Task directions: Every line of the data that contains the string "iPad" must be copied.

(Structured diff data)
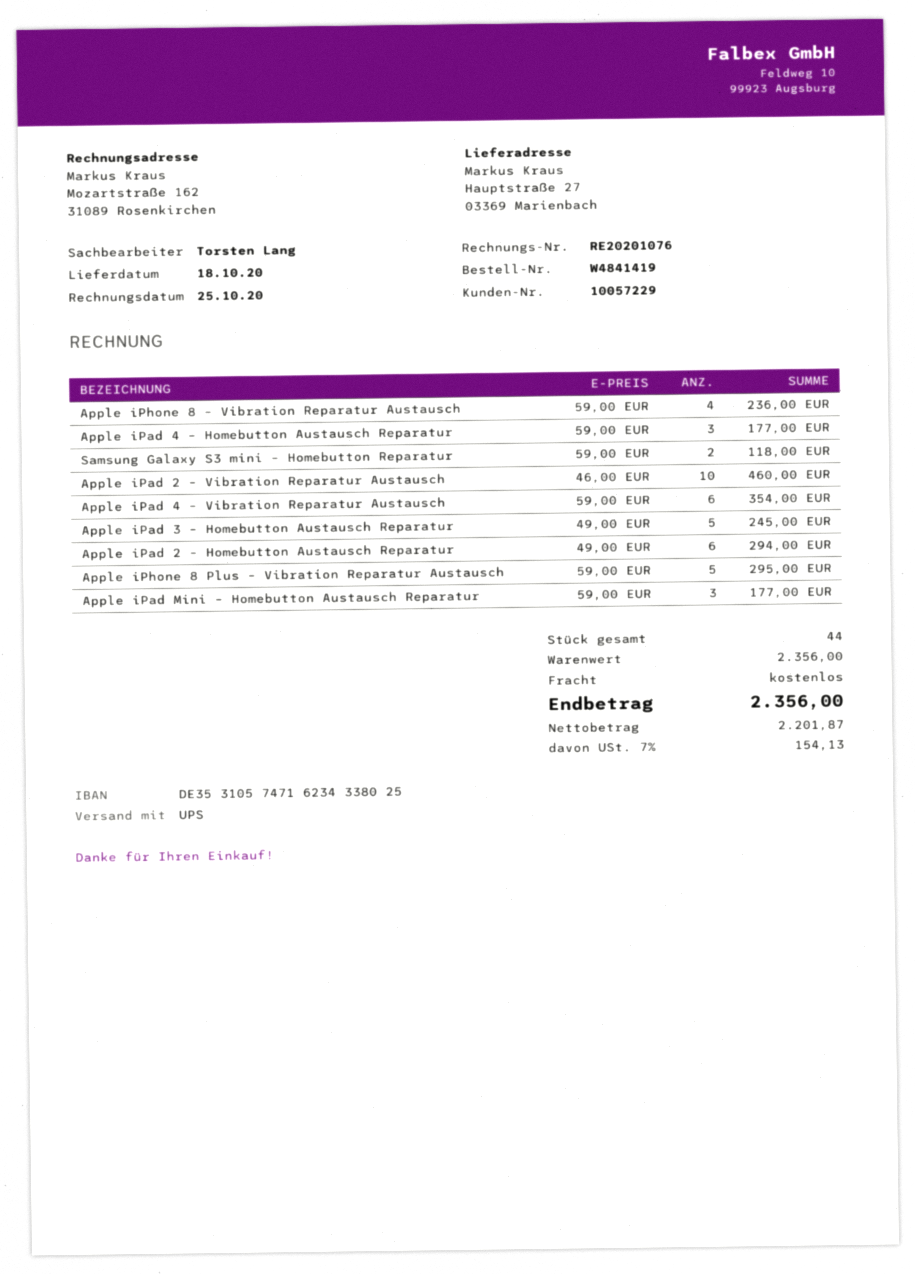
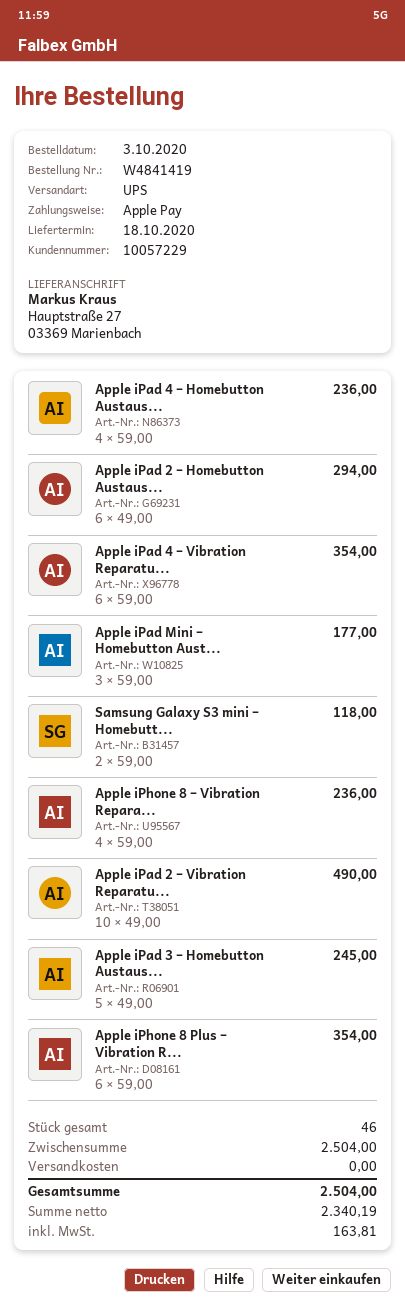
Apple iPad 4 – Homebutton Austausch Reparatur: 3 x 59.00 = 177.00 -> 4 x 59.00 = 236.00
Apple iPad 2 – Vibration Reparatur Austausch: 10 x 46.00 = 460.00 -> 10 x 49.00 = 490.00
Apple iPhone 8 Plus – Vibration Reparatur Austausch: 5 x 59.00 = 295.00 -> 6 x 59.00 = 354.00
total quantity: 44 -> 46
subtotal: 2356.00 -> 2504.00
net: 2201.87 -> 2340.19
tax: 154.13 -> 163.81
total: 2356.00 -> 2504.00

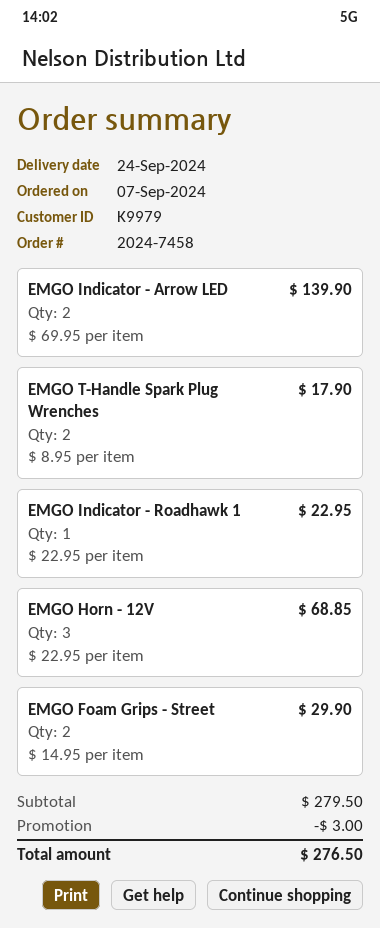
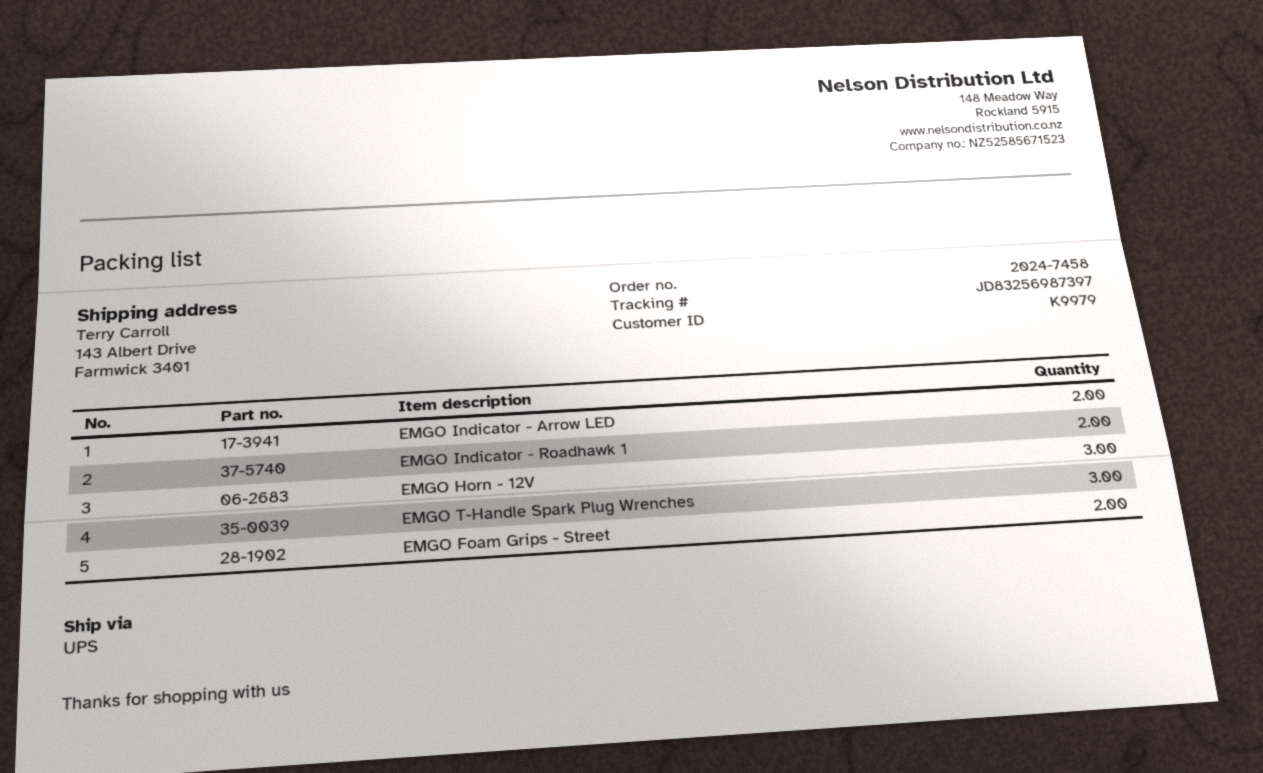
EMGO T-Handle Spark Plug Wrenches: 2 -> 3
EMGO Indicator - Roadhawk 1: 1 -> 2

The answer:
Apple iPad 4 – Homebutton Austausch Reparatur: 3 x 59.00 = 177.00 -> 4 x 59.00 = 236.00
Apple iPad 2 – Vibration Reparatur Austausch: 10 x 46.00 = 460.00 -> 10 x 49.00 = 490.00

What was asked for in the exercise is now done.